According to the source, from 2008 by now various circumstances were fixed and recorded raising obstacles to the poverty decrease, investments and economic development growth, particularly mentioning the geographic location of Armenia without the exit to sea, being surrounded with bellicose neighbors, blocked borders with Turkey and Azerbaijan, probability of natural disasters. At the same time, demographic risks are clearly visible, particularly in respect to population reduction. Due to the expert evaluation, in total until 2009 the arrangements in respect to poverty reduction were suspended and the poor groups of Armenian population reduced the consumption for 40%, within the reduction of cash flows in the country.
At the same time, the report states the obstacles related to the entrance of new companies to Armenia market, which is described by the experts with the powerful business groups affect on the current business policies. According to WB, the absence of free entrance to the market for the sectors providing the main components of the production (utilities, internet communication) also raises obstacles - especially in respect to the private enterprises export promotion. Particularly, in GDP share the export of goods and services forms only 30%, while in neighbor Georgia this indicator forms 45 %, and in the countries of Europe and Central Asia - about 43%. At that, due to logistics efficiency index, among 156 countries Armenia occupies the 141st position, which is pretty low.

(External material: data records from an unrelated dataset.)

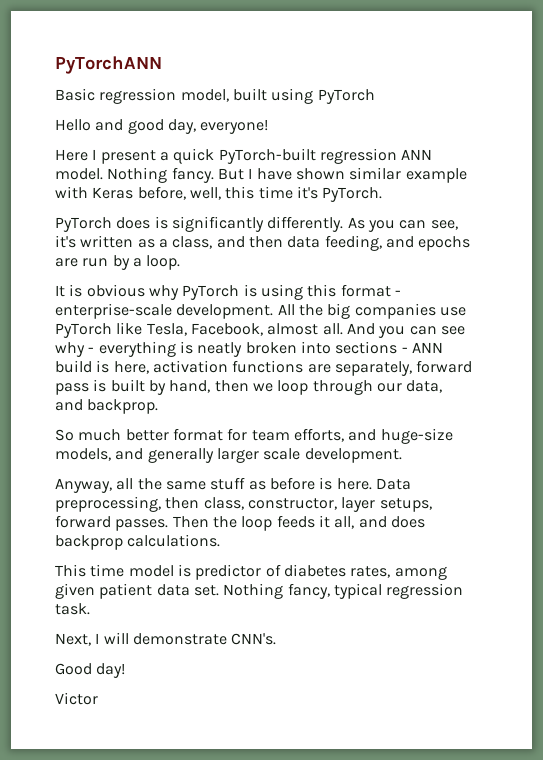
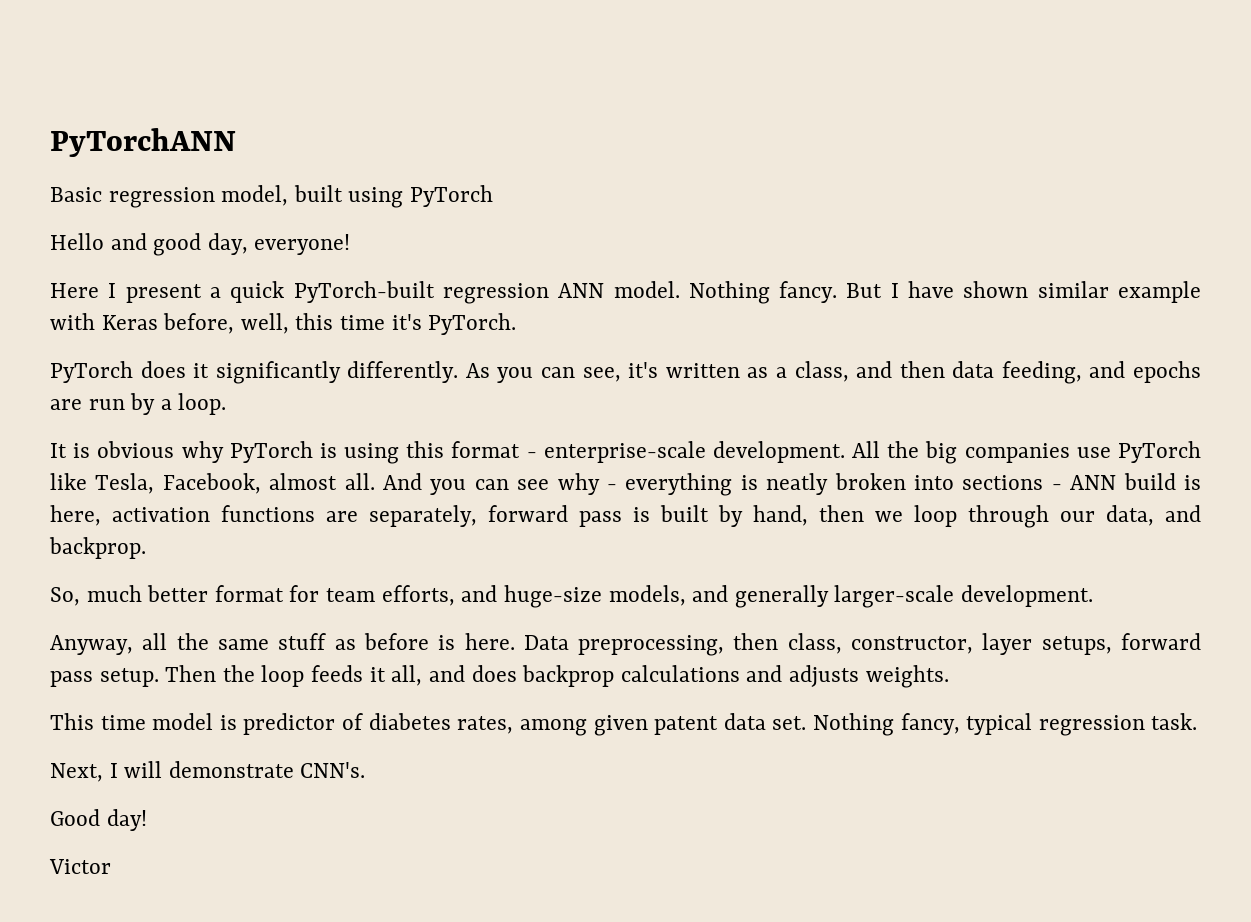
[154,216,168,229] is -> [193,363,210,378] it
[55,429,74,441] So -> [50,587,80,606] So,
[216,448,301,463] larger scale -> [834,585,955,608] larger-scale
[115,519,169,531] passes. -> [50,668,159,687] pass setup.
[127,534,221,547] calculations. -> [620,665,949,688] calculations and adjusts weights.
[99,583,153,599] patient -> [654,716,719,735] patent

Patrticularly, the indications of Armenia due to the Global Competitiveness Index (GSI) in 2016 formed 4,1 %, while Georgia had a higher one - 4,8%. The GSI Indicator was set due to the evaluation of general criterias, comprising institutions quality (4%), infrastructure (3,9%), macroeconomic sustainability (4,2%), health and elementary education (5,5%), higher education and professional training (4,5%), market efficiency (4,8%), labor market efficiency (4,3%) financial market development (3,8%) technological development (4%), internal market capability (2,8%), companies competitiveness (3,9%) and innovations resources (3,3%).